WHAT YOU WILL DO:
Reproduce word for word, from the entries below, the line with "border-top-right-radius: 3px;", the line with "height: 45px; display: flex;", and every line between them, and nothing more.

SUPPLIED RECORDS:
Segment Open
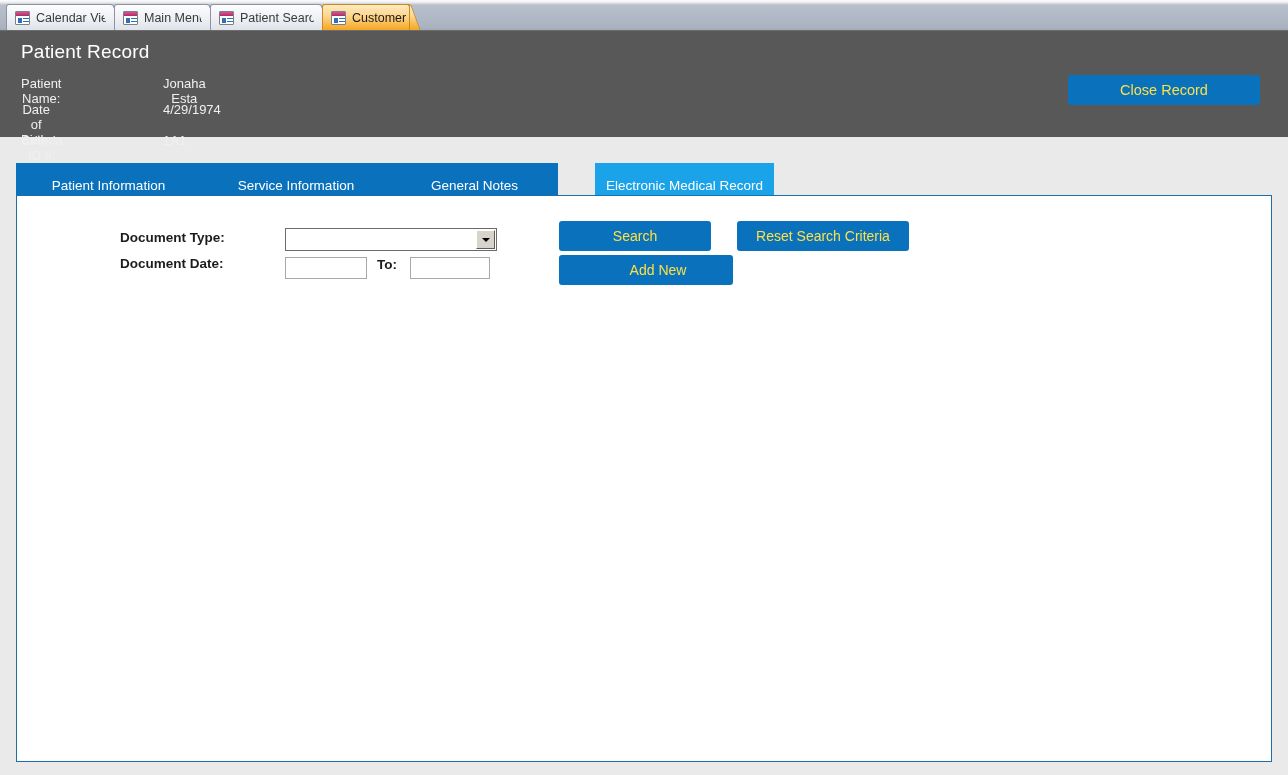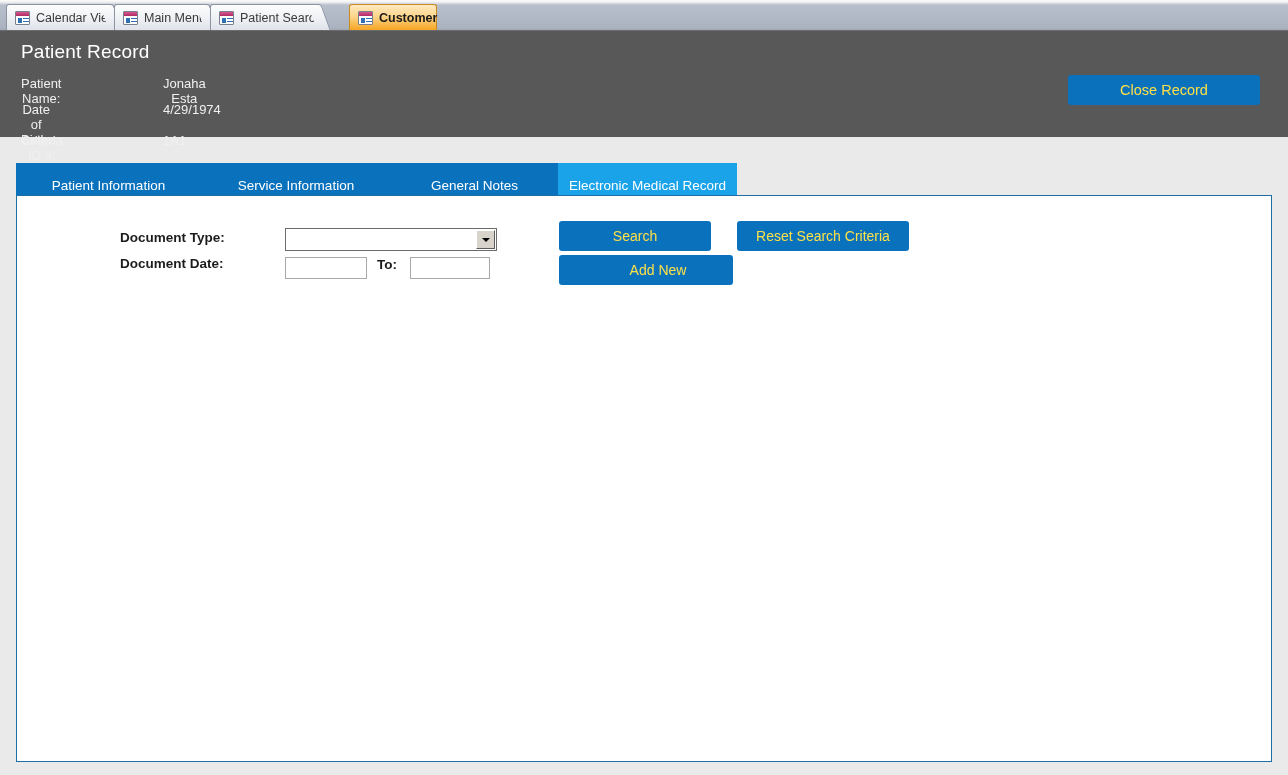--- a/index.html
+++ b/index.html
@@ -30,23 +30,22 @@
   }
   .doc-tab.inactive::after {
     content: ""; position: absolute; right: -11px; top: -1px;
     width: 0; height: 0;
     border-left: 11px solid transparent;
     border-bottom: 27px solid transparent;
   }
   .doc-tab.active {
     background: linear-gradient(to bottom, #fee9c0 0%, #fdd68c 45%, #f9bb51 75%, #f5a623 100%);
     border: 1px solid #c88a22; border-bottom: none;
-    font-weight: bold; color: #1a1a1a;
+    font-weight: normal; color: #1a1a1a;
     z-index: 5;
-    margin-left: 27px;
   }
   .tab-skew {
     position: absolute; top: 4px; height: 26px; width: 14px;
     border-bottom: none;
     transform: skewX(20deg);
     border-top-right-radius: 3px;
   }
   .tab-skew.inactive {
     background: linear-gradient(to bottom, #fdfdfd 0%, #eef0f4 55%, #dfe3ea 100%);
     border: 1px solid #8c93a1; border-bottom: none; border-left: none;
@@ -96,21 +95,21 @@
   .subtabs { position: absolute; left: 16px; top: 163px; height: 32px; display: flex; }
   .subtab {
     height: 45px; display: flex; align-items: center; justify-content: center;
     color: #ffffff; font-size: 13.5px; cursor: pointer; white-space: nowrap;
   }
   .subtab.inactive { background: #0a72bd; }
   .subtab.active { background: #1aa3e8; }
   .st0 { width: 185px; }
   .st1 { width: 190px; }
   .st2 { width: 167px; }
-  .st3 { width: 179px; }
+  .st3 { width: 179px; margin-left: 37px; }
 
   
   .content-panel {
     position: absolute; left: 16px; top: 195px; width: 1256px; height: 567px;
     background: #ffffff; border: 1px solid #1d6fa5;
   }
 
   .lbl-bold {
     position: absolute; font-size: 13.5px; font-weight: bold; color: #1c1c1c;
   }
Segment Closed
SOLUTION BELOW:
     border-top-right-radius: 3px;
   }
   .tab-skew.inactive {
     background: linear-gradient(to bottom, #fdfdfd 0%, #eef0f4 55%, #dfe3ea 100%);
     border: 1px solid #8c93a1; border-bottom: none; border-left: none;
@@ -96,21 +95,21 @@
   .subtabs { position: absolute; left: 16px; top: 163px; height: 32px; display: flex; }
   .subtab {
     height: 45px; display: flex; align-items: center; justify-content: center;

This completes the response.